> _Records from a data source_
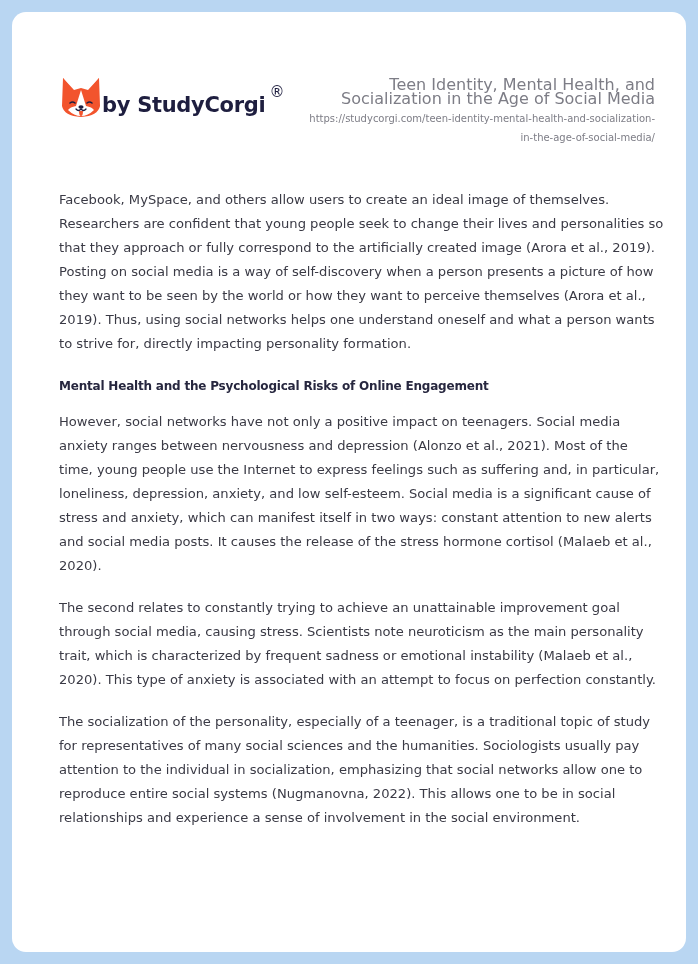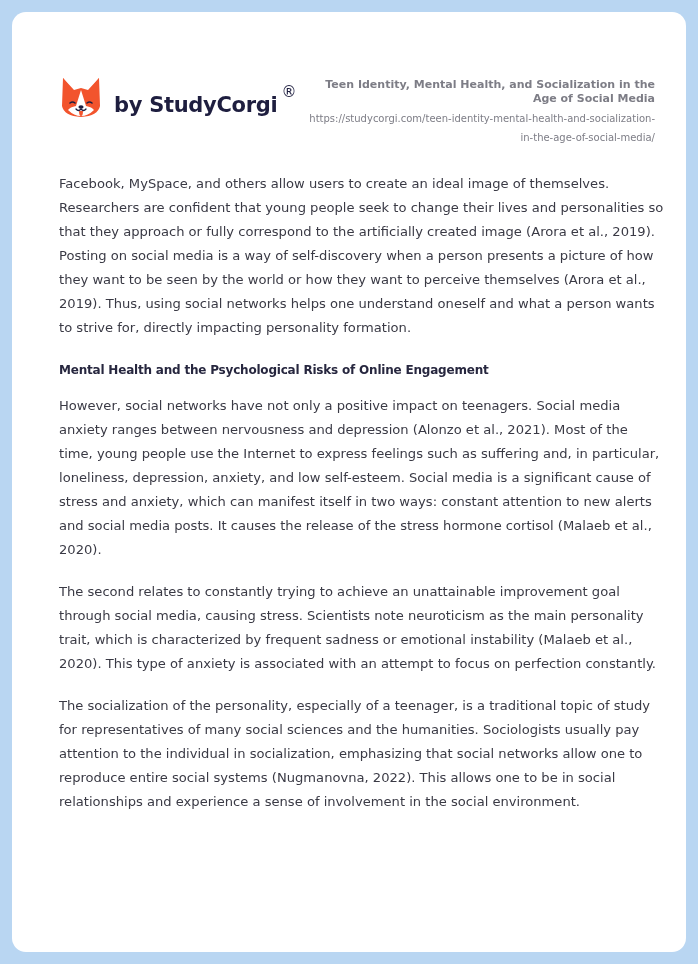--- a/index.html
+++ b/index.html
@@ -48,8 +48,8 @@
   }
   .meta-title {
     font-family: "DejaVu Sans", sans-serif;
-    font-weight: bold;
-    font-size: 11px;
+    font-weight: normal;
+    font-size: 16px;
     line-height: 14px;
     color: #7d7d86;
   }

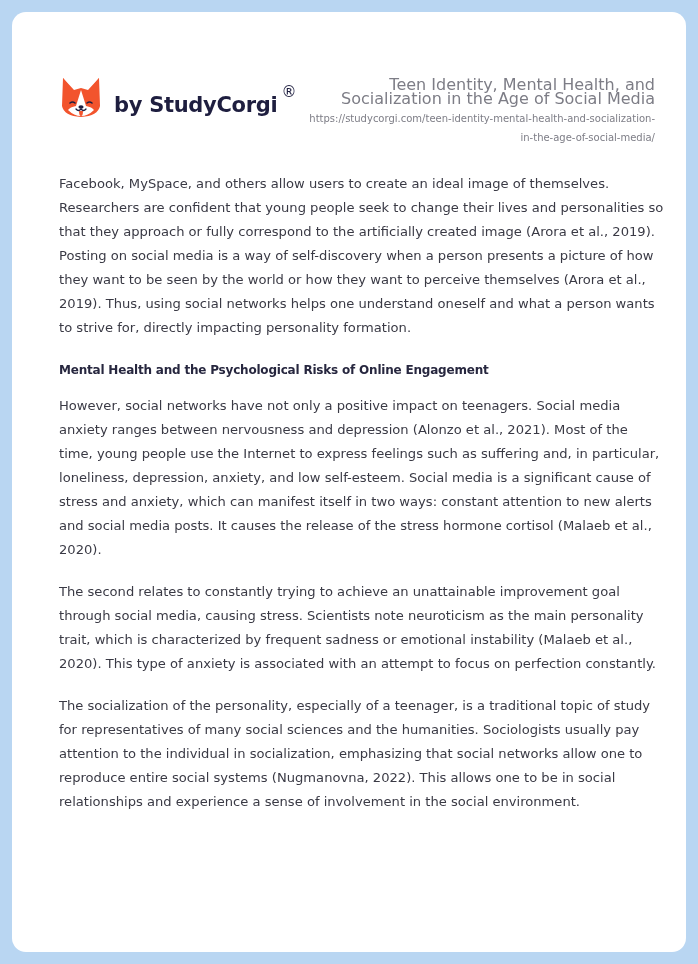--- a/index.html
+++ b/index.html
@@ -24,7 +24,6 @@
   }
   .logo svg { width: 42px; height: 46px; }
   .logo-text {
-    margin-left: 12px;
     margin-top: 12px;
     font-family: "DejaVu Sans", sans-serif;
     font-weight: bold;

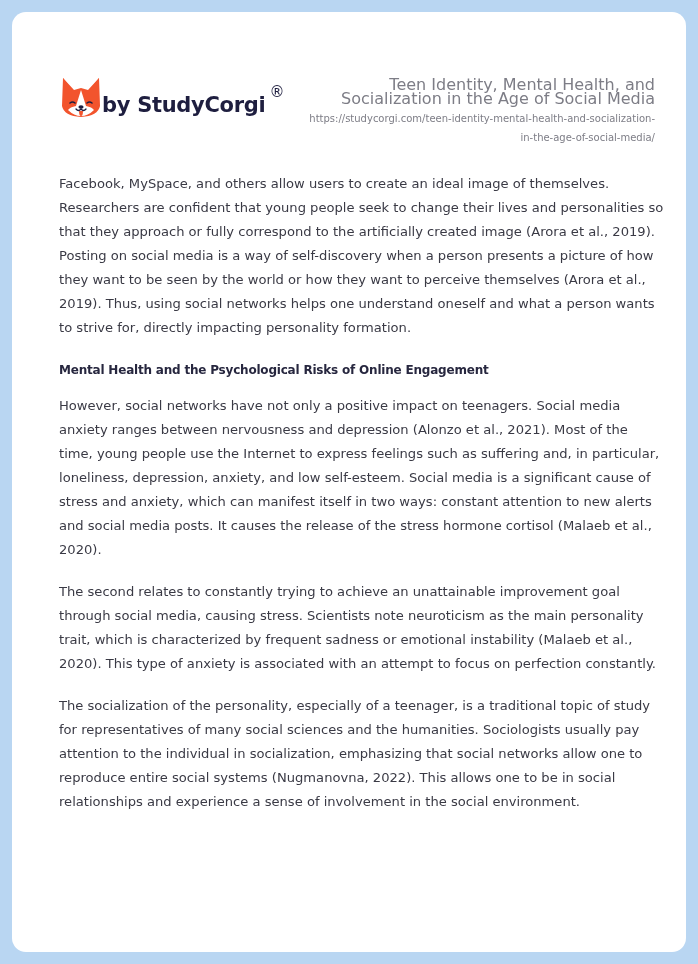--- a/index.html
+++ b/index.html
@@ -61,7 +61,7 @@
   }
   .content {
     position: absolute;
-    left: 47px; top: 160px;
+    left: 47px; top: 176px;
     width: 606px;
   }
   .content p {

> _YOUR TASK_
Make an exact copy of the data above, pictures excluded.

> _RESULT OF THE EXERCISE_
--- a/index.html
+++ b/index.html
@@ -48,8 +48,8 @@
   }
   .meta-title {
     font-family: "DejaVu Sans", sans-serif;
-    font-weight: bold;
-    font-size: 11px;
+    font-weight: normal;
+    font-size: 16px;
     line-height: 14px;
     color: #7d7d86;
   }

--- a/index.html
+++ b/index.html
@@ -24,7 +24,6 @@
   }
   .logo svg { width: 42px; height: 46px; }
   .logo-text {
-    margin-left: 12px;
     margin-top: 12px;
     font-family: "DejaVu Sans", sans-serif;
     font-weight: bold;

--- a/index.html
+++ b/index.html
@@ -61,7 +61,7 @@
   }
   .content {
     position: absolute;
-    left: 47px; top: 160px;
+    left: 47px; top: 176px;
     width: 606px;
   }
   .content p {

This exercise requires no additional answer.